**TASK OBJECTIVE:** Look for the string "spacing" in the data below, and copy each line that holds it.

START SOURCE MATERIAL

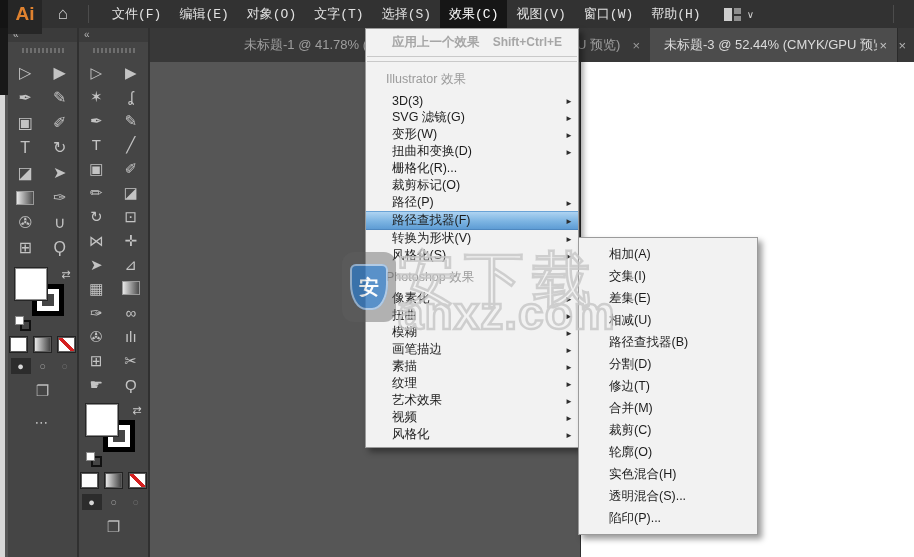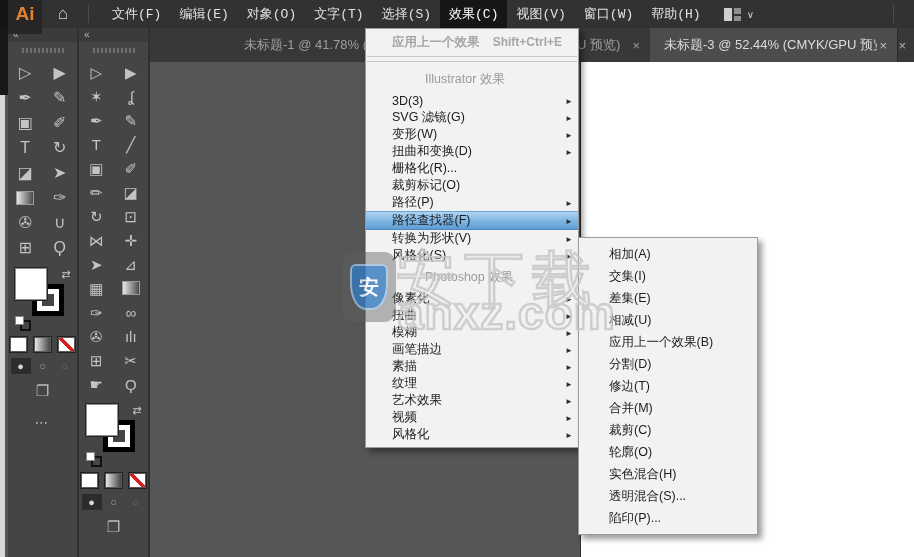--- a/index.html
+++ b/index.html
@@ -78,21 +78,21 @@
   #effect-menu{left:365px;top:28px;width:214px;padding:3px 0 4px 0;}
   #pathfinder-menu{left:578px;top:237px;width:180px;padding:5px 0;}
   .mi{position:relative;display:flex;align-items:center;font-size:12.5px;color:#1c1c1c;height:17px;padding:0 16px 0 26px;}
   .mi.tall{height:20px;font-weight:bold;}
   .mi .mi-label{white-space:nowrap;}
   .mi .mi-shortcut{margin-left:auto;color:#a6a6a6;font-size:12px;}
   .mi.disabled .mi-label{color:#a6a6a6;}
   .mi .mi-arrow{position:absolute;right:5px;color:#2e2e2e;font-size:8px;top:50%;transform:translateY(-50%);}
   .mi.selected{background:linear-gradient(180deg,#aed3f1 0%,#7cb4e2 55%,#5e9cd4 100%);border-top:1px solid #6aa3d6;border-bottom:1px solid #4e88c0;}
   .mi-sep{height:1px;background:#c9c9c9;margin:4px 1px;}
-  .mi-header{color:#9b9b9b;font-size:12.5px;height:22px;display:flex;align-items:flex-end;padding:0 0 4px 20px;margin-left:39px;}
+  .mi-header{color:#9b9b9b;font-size:12.5px;height:22px;display:flex;align-items:flex-end;padding:0 0 4px 20px;}
   #pathfinder-menu .mi{height:22px;padding-left:30px;font-size:12.5px;}
   
   #watermark{position:absolute;left:0;top:0;z-index:60;pointer-events:none;opacity:.8;}
   #wm-badge{position:absolute;left:342px;top:252px;width:54px;height:70px;background:rgba(95,95,95,.55);border-radius:12px;display:flex;align-items:center;justify-content:center;}
   #wm-shield{width:38px;height:46px;background:#3479c0;border-radius:6px 6px 16px 16px/6px 6px 26px 26px;display:flex;align-items:center;justify-content:center;color:#ffffff;font-size:20px;font-weight:bold;box-shadow:0 0 0 2px rgba(255,255,255,.55) inset;}
   #wm-text{position:absolute;left:396px;top:240px;font-size:60px;font-weight:normal;letter-spacing:8px;color:transparent;-webkit-text-stroke:2.5px #c6c6c6;white-space:nowrap;}
   #wm-subtext{position:absolute;left:398px;top:286px;font-size:46px;font-weight:bold;color:transparent;-webkit-text-stroke:2.5px #c6c6c6;white-space:nowrap;letter-spacing:1px;}
 </style>
 </head>
 <body>
@@ -349,21 +349,21 @@
     <div class="mi">
       <span class="mi-label">交集(I)</span>
     </div>
     <div class="mi">
       <span class="mi-label">差集(E)</span>
     </div>
     <div class="mi">
       <span class="mi-label">相减(U)</span>
     </div>
     <div class="mi">
-      <span class="mi-label">应用上一个效果(B)</span>
+      <span class="mi-label">路径查找器(B)</span>
     </div>
     <div class="mi">
       <span class="mi-label">分割(D)</span>
     </div>
     <div class="mi">
       <span class="mi-label">修边(T)</span>
     </div>
     <div class="mi">
       <span class="mi-label">合并(M)</span>
     </div>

END SOURCE MATERIAL

**WRITTEN ANSWER:**
   #wm-text{position:absolute;left:396px;top:240px;font-size:60px;font-weight:normal;letter-spacing:8px;color:transparent;-webkit-text-stroke:2.5px #c6c6c6;white-space:nowrap;}
   #wm-subtext{position:absolute;left:398px;top:286px;font-size:46px;font-weight:bold;color:transparent;-webkit-text-stroke:2.5px #c6c6c6;white-space:nowrap;letter-spacing:1px;}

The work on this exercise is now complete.